-
-
Notifications
You must be signed in to change notification settings - Fork 219
PyWb Record Lookup and Revisits
(Note: this is an evolving document as PyWb is under major development)
The WARC file format supports records of type warc/revisit
where the actual http content (payload) is stored in a different WARC record. These records indicate that duplicate content (but not http headers) was captured earlier, and therefore is not stored again in the WARC.
(ARC files do not support revisits and always follow Case 1 below)
This can save a lot of space when crawling, but adds a bit of complexity for replay. When replaying such as records, it is necessary to load both the revisit record and the original payload record.
pywb currently relies on wayback-cdx-server semantics for resolving revisit records.
Often times (but not always, see below on Different Url Revisit Records), the original record is an earlier capture of the same url.
Since the cdx server reads the urls in sorted order by timestamp, it is easy to track and 'resolve' the record against the previous capture by joining cdx lines with matching hash digest. This prevents pywb from having to do a 2nd index lookup on the same url.
For example, given a cdx stream that has the following two entries:
com,example)/ 20130730210139 http://www.example.com/ text/html 200 B2LTWWPUOYAH7UIPQ7ZUPQ4VMBSVC36A - - 830 15152354 live-20130730183509913-02223-20130730214633985/live-20130730205901684-02244.arc.gz
...
com,example)/ 20140116020757 http://example.com/ warc/revisit - B2LTWWPUOYAH7UIPQ7ZUPQ4VMBSVC36A - - 524 271204751 top_domains-00500-20140115-204608/top_domains-00500-20140116015012-00006.warc.gz
to replay the capture at 20140116020757, the warc record at 20130730210139 will also need to be loaded.
The resolveRevisits=true
flags allows the cdx server to join the two lines, as follows:
com,example)/ 20140116020757 http://example.com/ text/html 200 B2LTWWPUOYAH7UIPQ7ZUPQ4VMBSVC36A - - 524 271204751 top_domains-00500-20140115-204608/top_domains-00500-20140116015012-00006.warc.gz 524 271204751 top_domains-00500-20140115-204608/top_domains-00500-20140116015012-00006.warc.gz
The 3 entries (orig.offset, orig.length, orig.filename)
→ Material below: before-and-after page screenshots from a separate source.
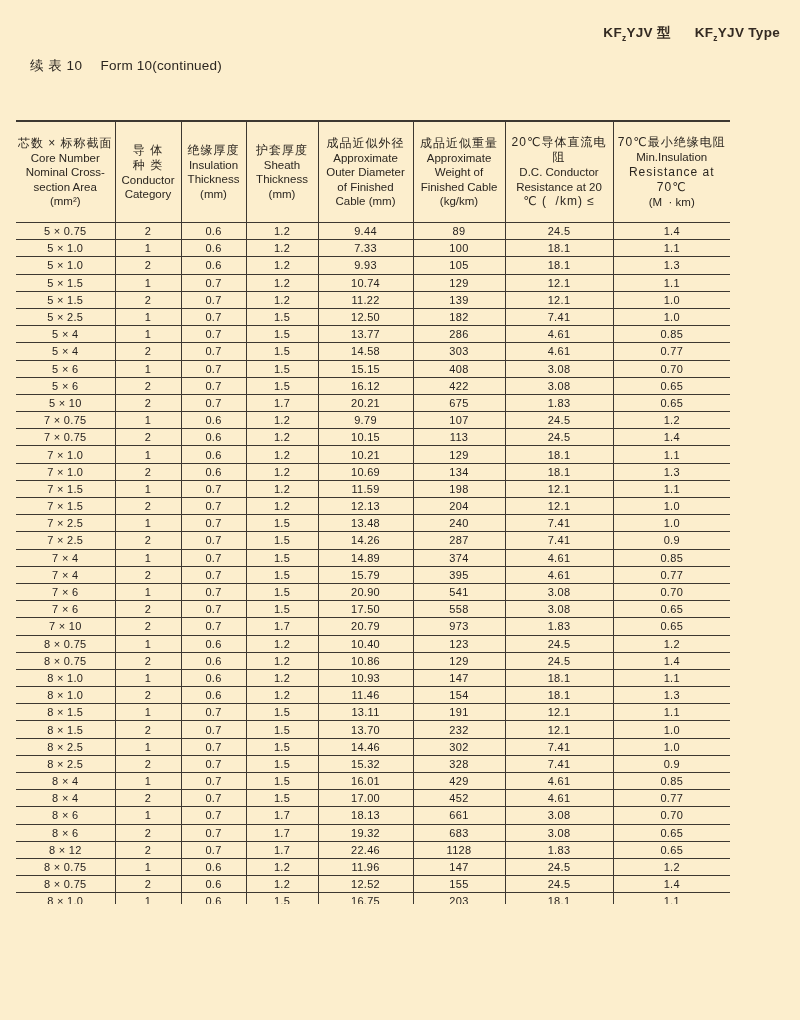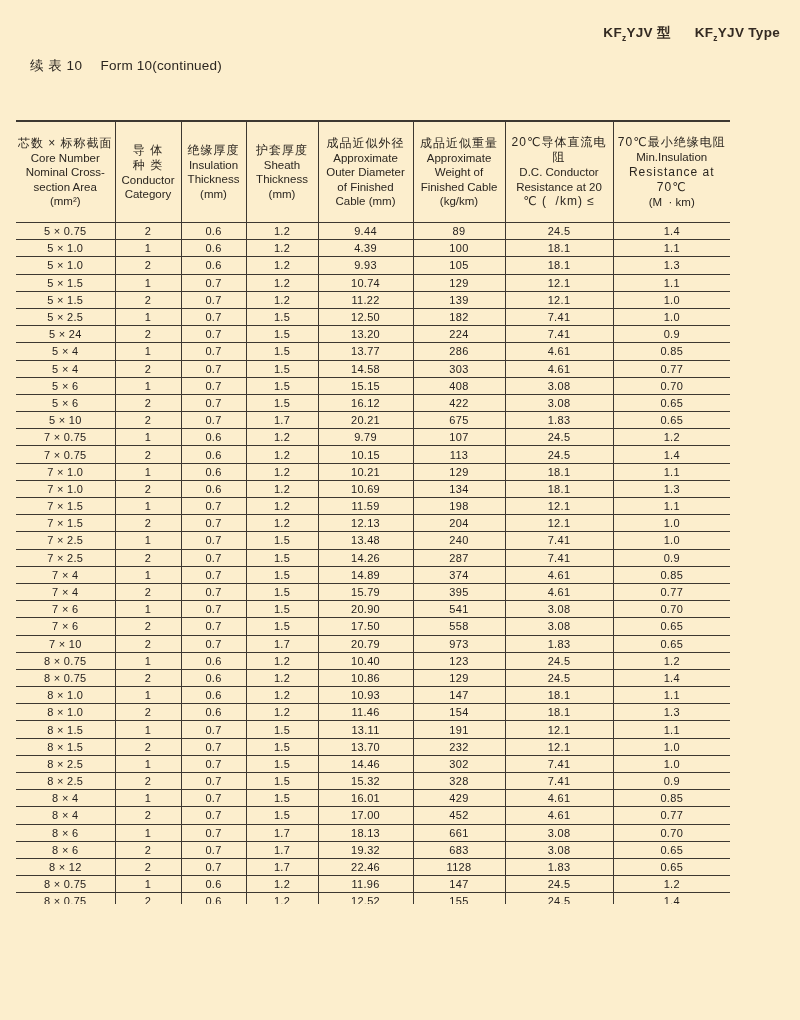--- a/index.html
+++ b/index.html
@@ -156,7 +156,7 @@
           <td>1</td>
           <td>0.6</td>
           <td>1.2</td>
-          <td>4.39</td>
+          <td>7.33</td>
           <td>100</td>
           <td>18.1</td>
           <td>1.1</td>

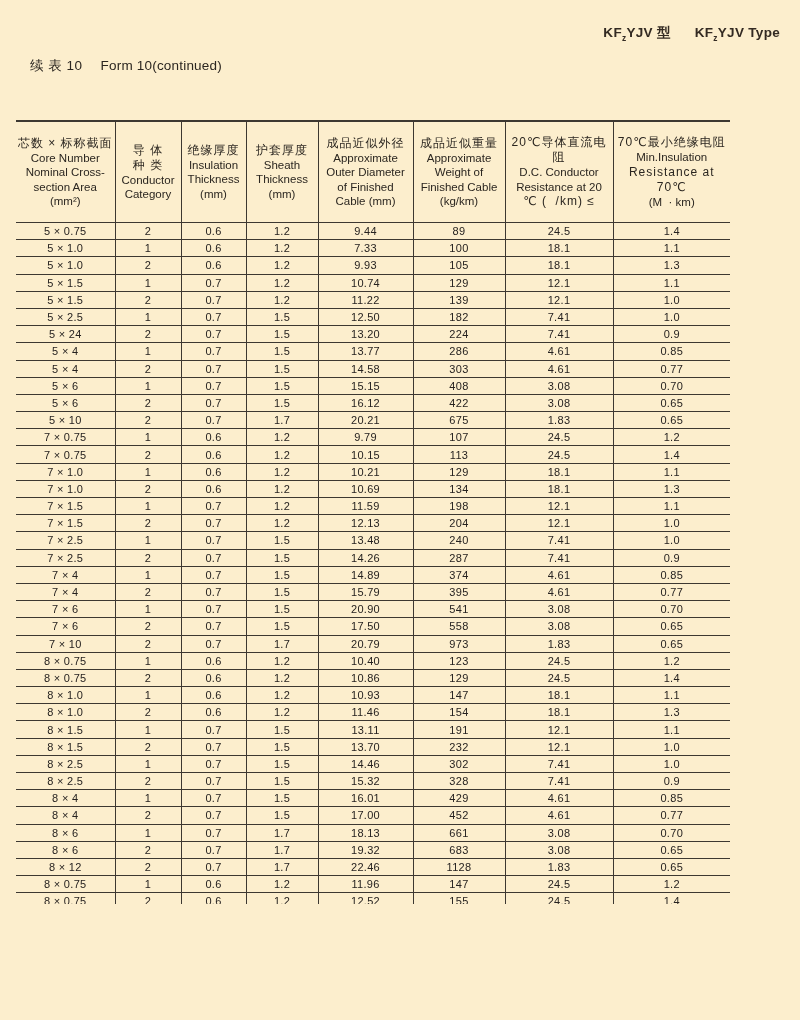--- a/index.html
+++ b/index.html
@@ -202,16 +202,6 @@
           <td>1.0</td>
         </tr>
         <tr>
-          <td>5 × 24</td>
-          <td>2</td>
-          <td>0.7</td>
-          <td>1.5</td>
-          <td>13.20</td>
-          <td>224</td>
-          <td>7.41</td>
-          <td>0.9</td>
-        </tr>
-        <tr>
           <td>5 × 4</td>
           <td>1</td>
           <td>0.7</td>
of the original are added to the regular 11-field CDX lines, to produce a merged 14 field line.
pywb can consume the 14-field records as explained above, and performs the following checks. It is designed to support the widest variety of warc revisit patterns. (The below cases correspond to the logic listed in replay.py)
Case 2: Regular (ARC or WARC) record. The http headers and payload are replaying from the same record.
Case 3: The orig.filename
field is present, so this is a revisit record and a match for the original has been found with the same digest. Load payload from the orig.filename
record.
So far, the assumption has been that the original capture is of the same url as the revisit.
However, with latest WARC standard, it is possible to have an original capture with different url and matching digest. For example a capture of http://example.com
could be the same as that from http://example.iana.org/
With the latest WARC spec, it is possible to refer to a different url and timestamp for the original payload.
There are only two options: either there is a payload under a different url or the original is missing altogether.
Case 1: If the mimetype in the cdx is warc/revisit
, then the join has not found a matching original with same url. It is necessary to look for WARC-Refers-To-Target-URI
in the WARC record to see if it refers to the original. if the WARC-Refers-To-Target-URI
is present, also load WARC-Refers-To-Date
and attempts to perform a 2nd index lookup, filtering on the revisit digest to ensure the different lookup is an exact match. If successful, the payload record will be this other lookup and the headers will come from revisit record.
If WARC-Refers-To-Target-URI
is missing, than the original payload is missing and the content can not be replayed.
Some other special cases involving revisits are as follows:
-
It is possible that the
filename
field is blank, in which case the headers are served from same record as payload (This is a very old form of revisit) -
It is possible that a revisit record is empty (
Content-Length: 0
), and does not contain http headers. In such cases, the http headers from the payload record are used instead.
If either the payload or headers records could not be resolved, the replay will fail.